To forward your OCI metrics to Datadog:

For a visual representation of this architecture, see the Architecture section.

Enter tenancy info

  • Your OCI user account needs the Cloud Administrator role to complete these steps.

  • Tenancy OCID

  • Home Region

Enter the OCID and home region of the tenancy you want to monitor in the Datadog OCI integration tile.

Create OCI policy stack

Ensure that the home region of the tenancy is selected in the top right of the screen.

This policy stack should only be deployed once per tenancy.

  1. Click the Create Policy Stack button on the Datadog OCI integration tile.
  2. Accept the Oracle Terms of Use.
  3. Leave the option to use custom Terraform providers unchecked.
  4. Use the default name and compartment for the stack, or optionally provide your own descriptive name or compartment.
  5. Click Next.
  6. Leave the tenancy field and current user field as-is.
  7. Click Next.
  8. Click Create.

Enter DatadogROAuthUser info

  • OCID of the DatadogROAuthUser

  • OCI API key and fingerprint value

  1. In the OCI console search bar, search for DatadogROAuthUser and click on the User resource that appears.
  2. Copy the user’s OCID value.
  3. Paste the value into the User OCID field in the Datadog OCI integration tile.
  4. Returning to the OCI console, generate an API key with these steps: a. In the bottom left corner of the screen, under Resources, click API keys. b. Click Add API key. c. Click Download private key. d. Click Add. e. A Configuration file preview popup appears, but no action is needed; close the popup.

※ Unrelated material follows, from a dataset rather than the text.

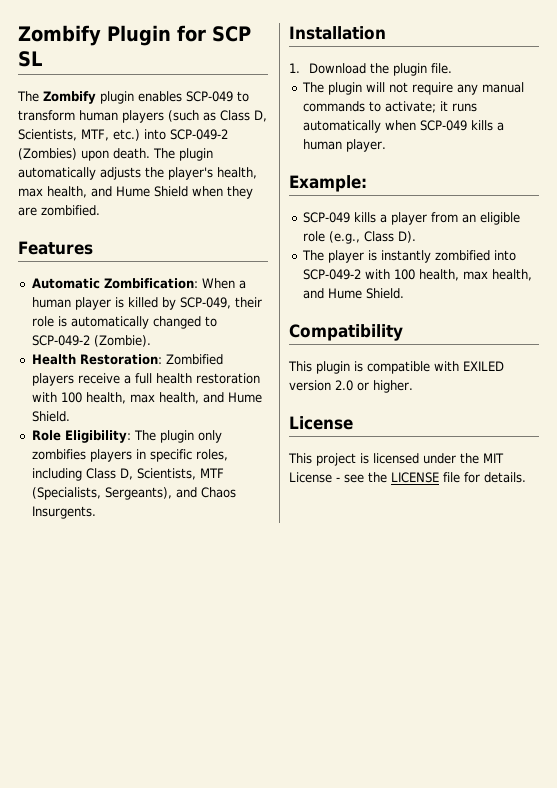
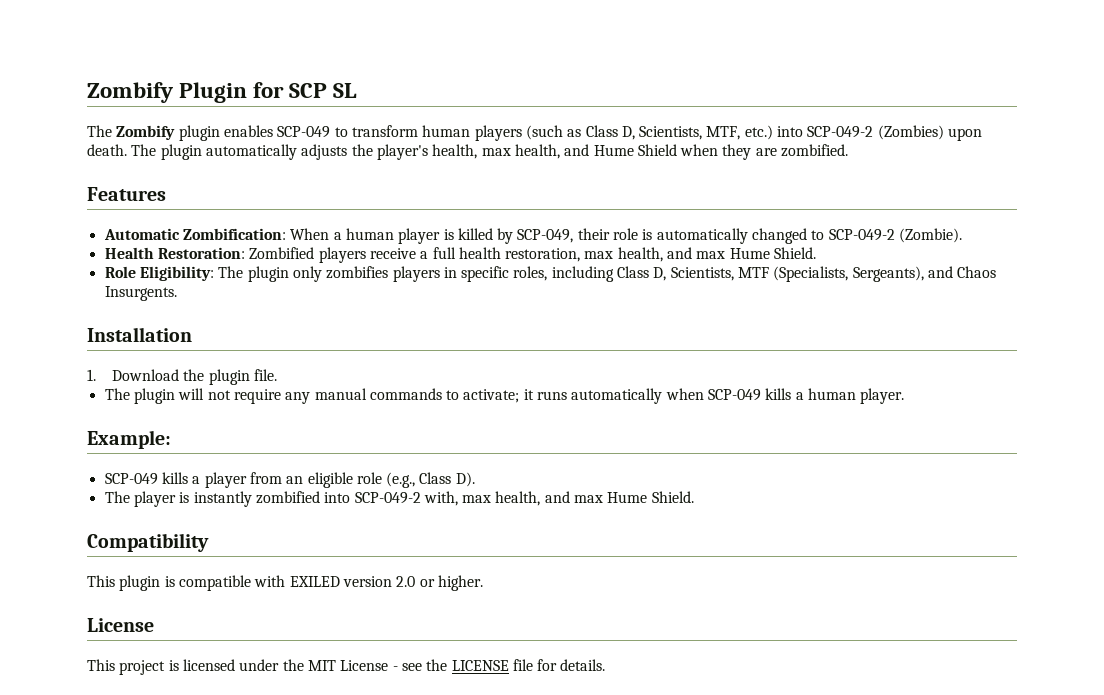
- Health Restoration: Zombified players receive a full health restoration with 100 health, max health, and Hume Shield.
+ Health Restoration: Zombified players receive a full health restoration, max health, and max Hume Shield.
- The player is instantly zombified into SCP-049-2 with 100 health, max health, and Hume Shield.
+ The player is instantly zombified into SCP-049-2 with, max health, and max Hume Shield.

The Add API Key page in the OCI console

  1. Copy the fingerprint value, and paste it into the Fingerprint field on the Datadog OCI integration tile.
  2. Copy the private key value with these steps: a. Open the downloaded private key .pem file in a text editor, or use a terminal command such as cat to display the file’s contents. b. Copy the entire contents, including -----BEGIN PRIVATE KEY----- and -----END PRIVATE KEY-----.
  3. Paste the private key value into the Private Key field on the Datadog OCI integration tile.

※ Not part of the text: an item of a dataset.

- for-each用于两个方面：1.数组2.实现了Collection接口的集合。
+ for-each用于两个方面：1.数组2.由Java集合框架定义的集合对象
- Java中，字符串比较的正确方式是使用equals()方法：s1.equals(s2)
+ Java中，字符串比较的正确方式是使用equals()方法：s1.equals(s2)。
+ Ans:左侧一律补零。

Create OCI metric forwarding stack

  • Your user account must be able to create resources in the compartment.
  • Datadog API Key value
  • Username and auth token for a user with the REPOSITORY_READ and REPOSITORY_UPDATE permissions to pull and push images to a Docker repo.

Note: To verify the Docker registry login is correct, see Logging in to Oracle Cloud Infrastructure Registry.

The metric forwarding stack must be deployed for each combination of tenancy and region to be monitored. For the simplest setup, Datadog recommends creating all the necessary OCI resources with the ORM stack provided below. Alternatively, you can use your existing OCI networking infrastructure.

All resources created by Datadog’s ORM stack are deployed to the compartment specified, and for the region currently selected in the top right of the screen.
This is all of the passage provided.